Judge Halts Effort to Enlarge Shasta Dam in CA: #NoDamRaise

A judge ordered Westlands Water District to halt its planning efforts to join the Bureau of Reclamation in expanding Shasta Dam in California.

A view down the spillway of Shasta Dam to the Sacramento River below


Barry Hanks/Dreamstime

A judge ordered Westlands Water District to halt its planning efforts to join the Bureau of Reclamation in expanding Shasta Dam in California. Enlarging Shasta Dam would:

  • Degrade the lower reaches of the wild and free-flowing McCloud River
  • Harm the river’s world-renowned wild trout fishery
  • Destroy ancestral tribal lands and sacred sites

The judge’s preliminary injunction order puts Westlands and Reclamation’s plans on ice.

The Bureau of Reclamation proposes to raise the height of Shasta Dam by 18.5 feet, but Federal law prohibits it from doing so without a local partner willing to shoulder at least 50% of the cost. Westlands Water District wants to become that partner, in hopes that raising Shasta Dam will provide it and its corporate agricultural customers with additional water from the already over-allocated Sacramento River. Last November Westlands initiated the planning process under the California Environmental Quality Act (CEQA) in order to sign a cost-sharing agreement with Reclamation.

NRDC, along with allied fishing organizations and environmental groups, filed suit in May to stop Westlands Water District’s illegal CEQA process and other efforts to assist Reclamation in raising the dam. On behalf of the People of California, Attorney General Xavier Becerra filed a similar suit. Both suits allege that Westlands’ efforts to assist Reclamation are prohibited by California’s Wild and Scenic River Act, which protects the “extraordinary resources” of the McCloud River. Specifically, the law prohibits agencies of the State, which Westlands is, from assisting or cooperating with planning or construction of any dam that could adversely affect the McCloud river’s free-flowing condition or wild trout fishery.

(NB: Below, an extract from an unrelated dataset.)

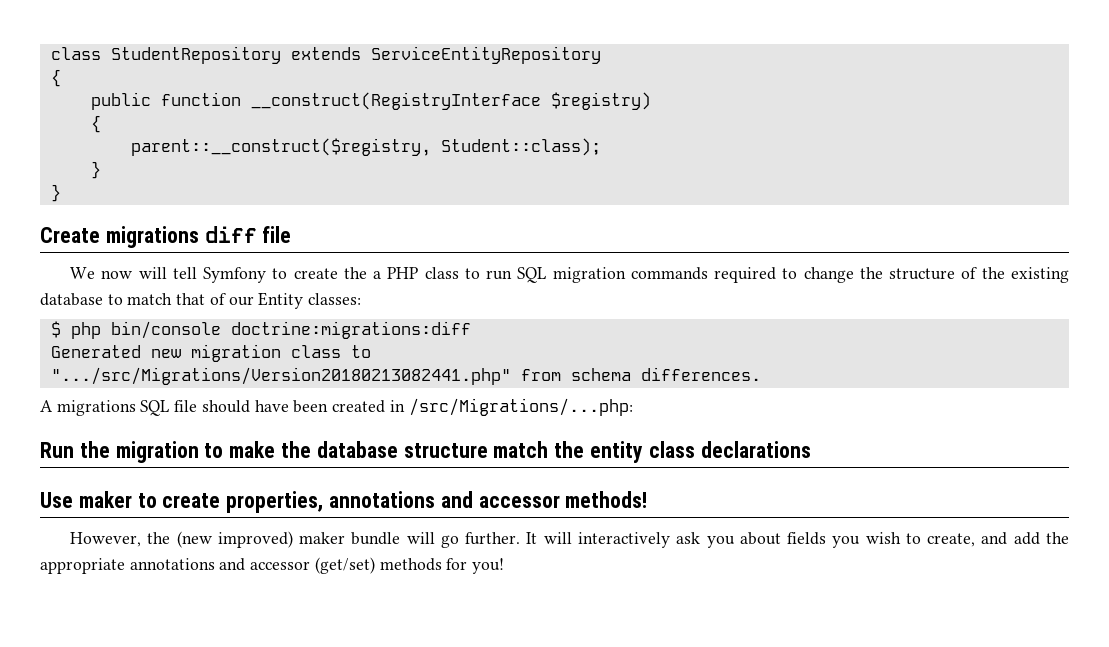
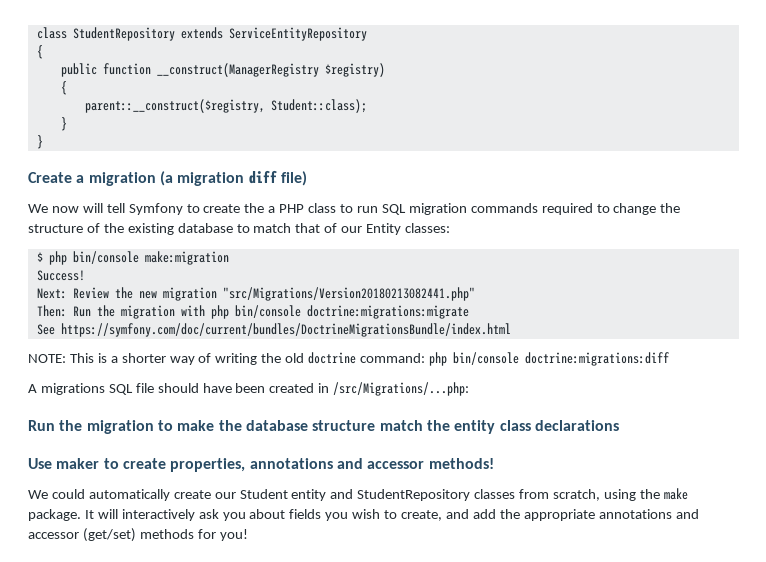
[250,92,541,110] __construct(RegistryInterface -> [156,63,319,77] __construct(ManagerRegistry
[105,226,292,248] migrations diff file -> [76,170,307,186] a migration (a migration diff file)
[230,321,471,339] [50,344,371,362] [50,367,761,385] doctrine:migrations:diff // Generated new migration class to // ".../src/Migrations/Version20180213082441.php" from schema differences. -> [144,251,229,265] [36,270,85,281] [36,287,475,301] [36,305,469,319] [36,323,511,337] [28,352,669,366] make:migration // Success! // Next: Review the new migration "src/Migrations/Version20180213082441.php" // Then: Run the migration with php bin/console doctrine:migrations:migrate // See https://symfony.com/doc/current/bundles/DoctrineMigrationsBundle/index.html // NOTE: This is a shorter way of writing the old doctrine command: php bin/console doctrine:migrations:diff
[70,531,521,548] However, the (new improved) maker bundle will go further. -> [28,488,688,501] [28,509,81,521] We could automatically create our Student entity and StudentRepository classes from scratch, using the make package.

California’s Supreme Court explained 30 years ago the important role CEQA plays in an agency’s planning process. Reclamation has already determined through its own planning process under the National Environmental Policy Act, that raising Shasta Dam could adversely affect the river’s free flowing condition and wild trout fishery.

The Attorney General sought a preliminary injunction in its case, which is separate from NRDC’s case, on grounds that Westlands’ CEQA process is illegal, and that it unfairly burdens the State to allow Westlands to continue its planning efforts while the case proceeds. The California Wild and Scenic Rivers Act prohibits all agencies of the State, including agencies such as the Department of Fish and Wildlife and the State Water Resources Control Board, from assisting or cooperating with the planning of the dam raise. The Attorney General argued Westlands should not be allowed to force California State agencies to divert resources from their already limited budgets to participate in an illegal process.

The trial court agreed and ordered Westlands to cease its dam raise planning, including CEQA, pending the final decision on the merits of the case. Trial in this matter is set for April 2020. Now California’s State agencies can focus their attention where it belongs—protecting the wildlife and rivers that sustain all Californians—not on an illegal process intended to benefit a select few.